Emerging out of representations by unions, the Labour Advisory Council, a body made up of government employees, employers and trade unions, last year agreed on a redefinition of who is a worker so as to allow for a distinction between a person working as a dependent contractor and one who is deemed an independent.
Nelson said that once a clarification is obtained, firms will be restricted from laying off workers in cost-cutting measures and immediately rehiring them as contract workers under circumstances no different from the basis of their former employment.
He added: “If a person is employed as a dependent contractor but the character of his employment is no different from that of an employed person and whereby that person is still managed, statutory deductions are made on his behalf etc, he is an employee in the traditional sense as opposed to the independent contractor where the essence of the contract for service is different.”
Nelson also said that merely trimming labour costs while ignoring other cost centres was short-sighted, he said.
“Other areas are being completely ignored and this alone (labour cost solutions) cannot lead to efficiency. The traditional reaction of slashing labour by local firms can no longer be relevant, given all the other factors to be considered,” the BITU executive lamented.
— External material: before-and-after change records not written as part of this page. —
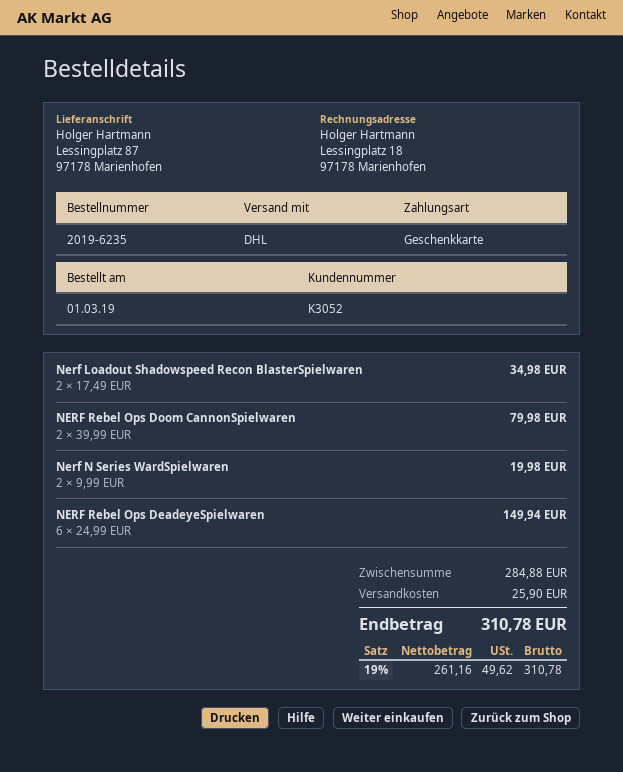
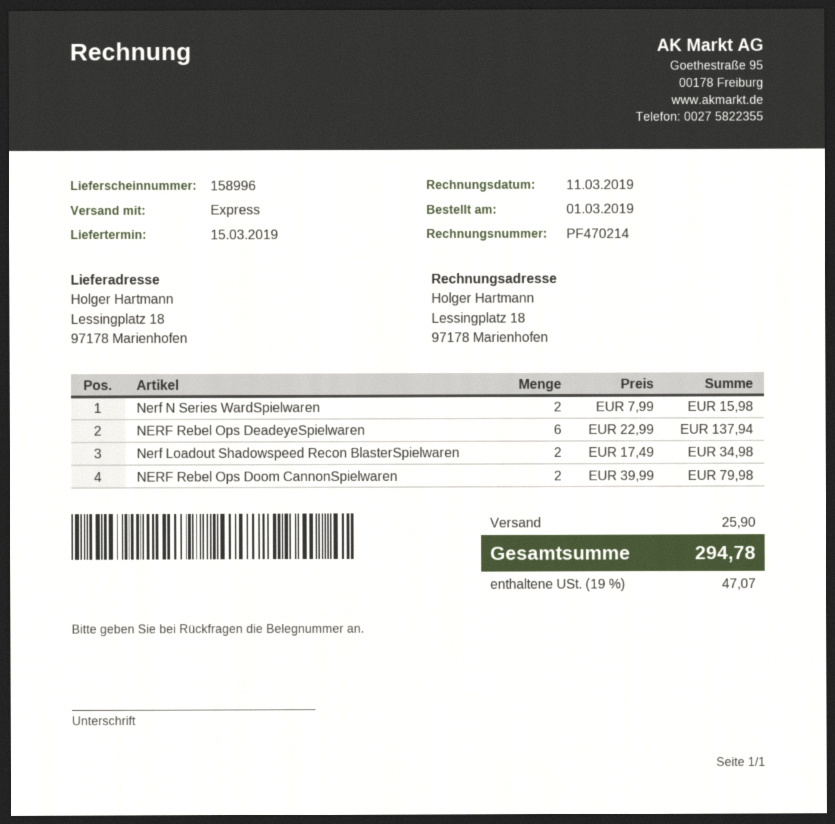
shipping method: DHL -> express
ship to: Lessingplatz 87, 97178 Marienhofen -> Lessingplatz 18, 97178 Marienhofen
Nerf N Series WardSpielwaren: 2 x 9.99 = 19.98 -> 2 x 7.99 = 15.98
NERF Rebel Ops DeadeyeSpielwaren: 6 x 24.99 = 149.94 -> 6 x 22.99 = 137.94
tax: 19% = 49.62 -> 19% = 47.07
total: 310.78 -> 294.78

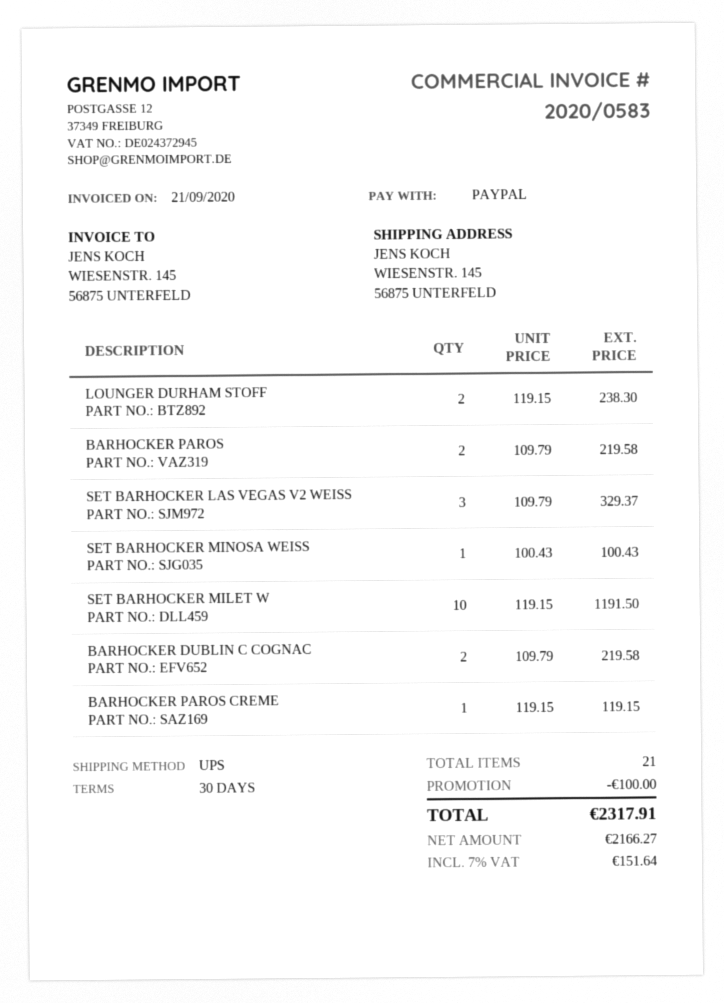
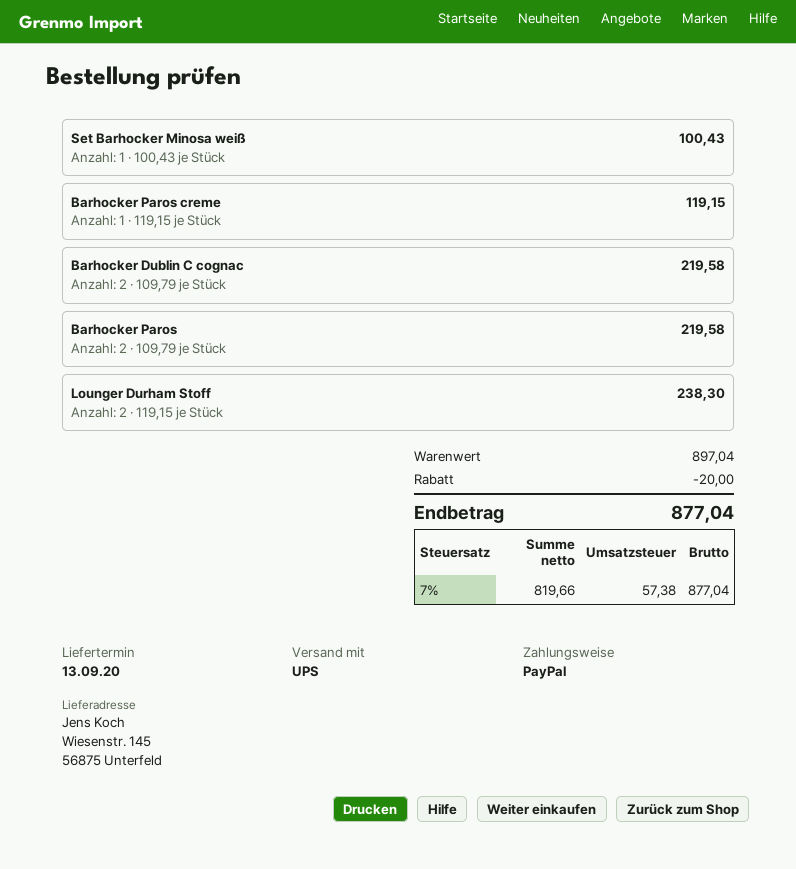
SET BARHOCKER LAS VEGAS V2 WEISS: 3 x 109.79 = 329.37 -> none
SET BARHOCKER MILET W: 10 x 119.15 = 1191.50 -> none
discount: 100.00 -> 20.00
net: 2166.27 -> 819.66
tax: 7% = 151.64 -> 7% = 57.38
total: 2317.91 -> 877.04

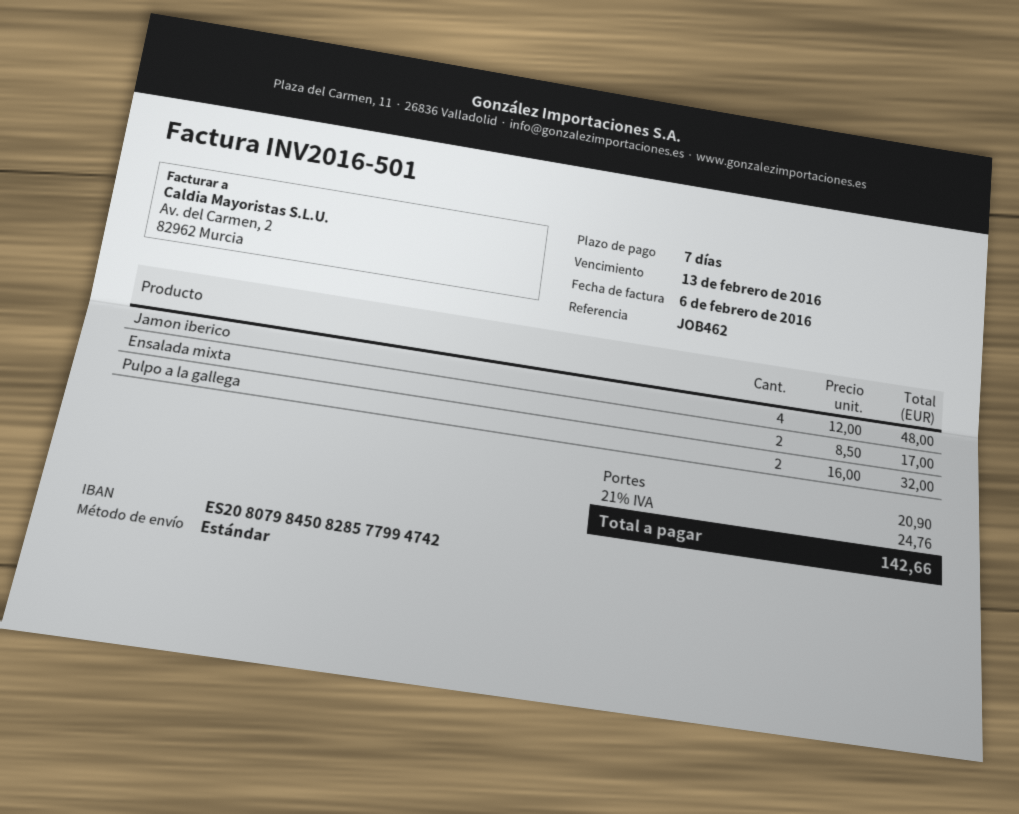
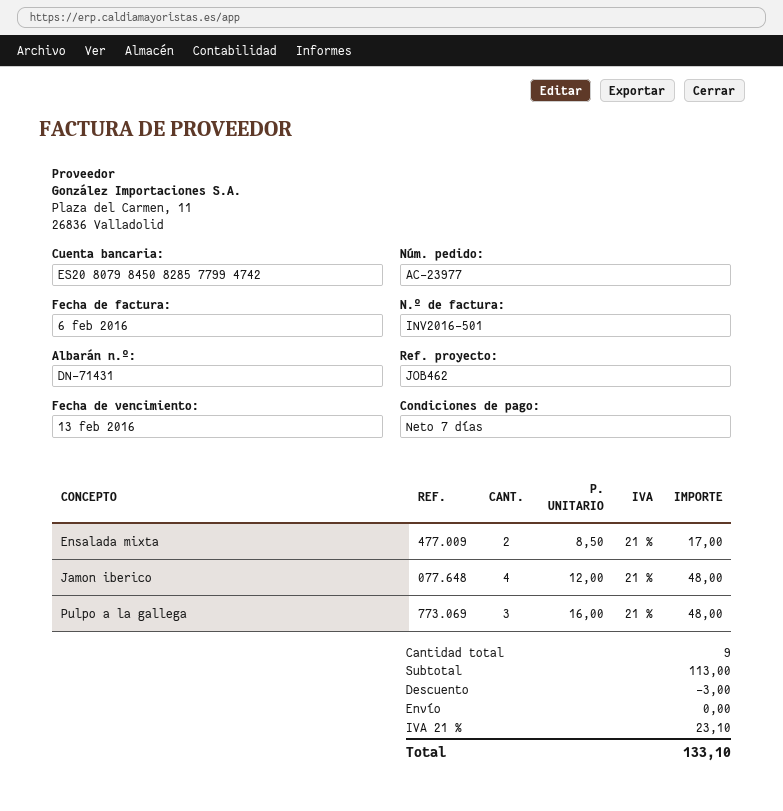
Pulpo a la gallega: 2 x 16.00 = 32.00 -> 3 x 16.00 = 48.00
discount: none -> 3.00
shipping: 20.90 -> 0.00
tax: 21% = 24.76 -> 21% = 23.10
total: 142.66 -> 133.10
“Not so!” says Erwin Burton, divisional chief operating officer of Food Trading Division of Grace, Kennedy, whose temporary workers at the Grace Kitchens Division were offered contract employment positions alongside a traditional workforce. As a consequence, Grace Foods & Services achieved profit increases in October (year to date) to the tune of 148 per cent and reduced expenses by 27.6 per cent for the same period over the previous year.
“When we were doing a major restructuring of operations, we had examined every item of cost, not one area was overlooked in our examination of our business processes, and outsourcing was only adopted where necessary. Other private sector firms have done likewise,” he said.
Burton noted, too, that in the case of Grace, Kennedy, significant collaboration between the company and the union had taken place. Lambert Brown of UAWU, the bargaining unit for the Grace meat processing plant in Sav-la-Mar, acknowledged that his union had “cooperated fully in the consultation process with Grace” but he declined to indicate any reservation on the part of the union in respect of contract labour at Grace.
But speaking generally, he noted that in the short term “contract labour arrangements are likely to work, but over the long haul contract labourers as a group will begin to seek some form of collective representation. … At this time, however, unions may have to wait until these workers feel bruised enough to move in one voice as in some instances contract labour arrangements are a cloak for exploitation”.
From the perspective of the ordinary “Joe” who is working as a contractor, Vincent Morrison, island supervisor, JCTU, said: “Joe is going to lose a whole heap! He will get no union protection, no medical, pension, group life insurance, no overtime payment, no sense of affiliation with other workers and, generally speaking, the entire regime of benefits that informs quality service disappears under contract work.”
But Jacqueline Lloyd of JEF believes that both the employer and the contract worker benefit from the arrangement.
“The employer is able to utilise the physical plant to maximum capacity at a lower cost while the contract worker is able to likewise increase his personal income by charging higher rates than would normally be obtainable under traditional employment modes.
“ILO reports and preliminary investigations on contract work here also suggest that the contract worker is more productive, works harder and smarter and is more competitive when compared with his counterpart in other areas of the world.”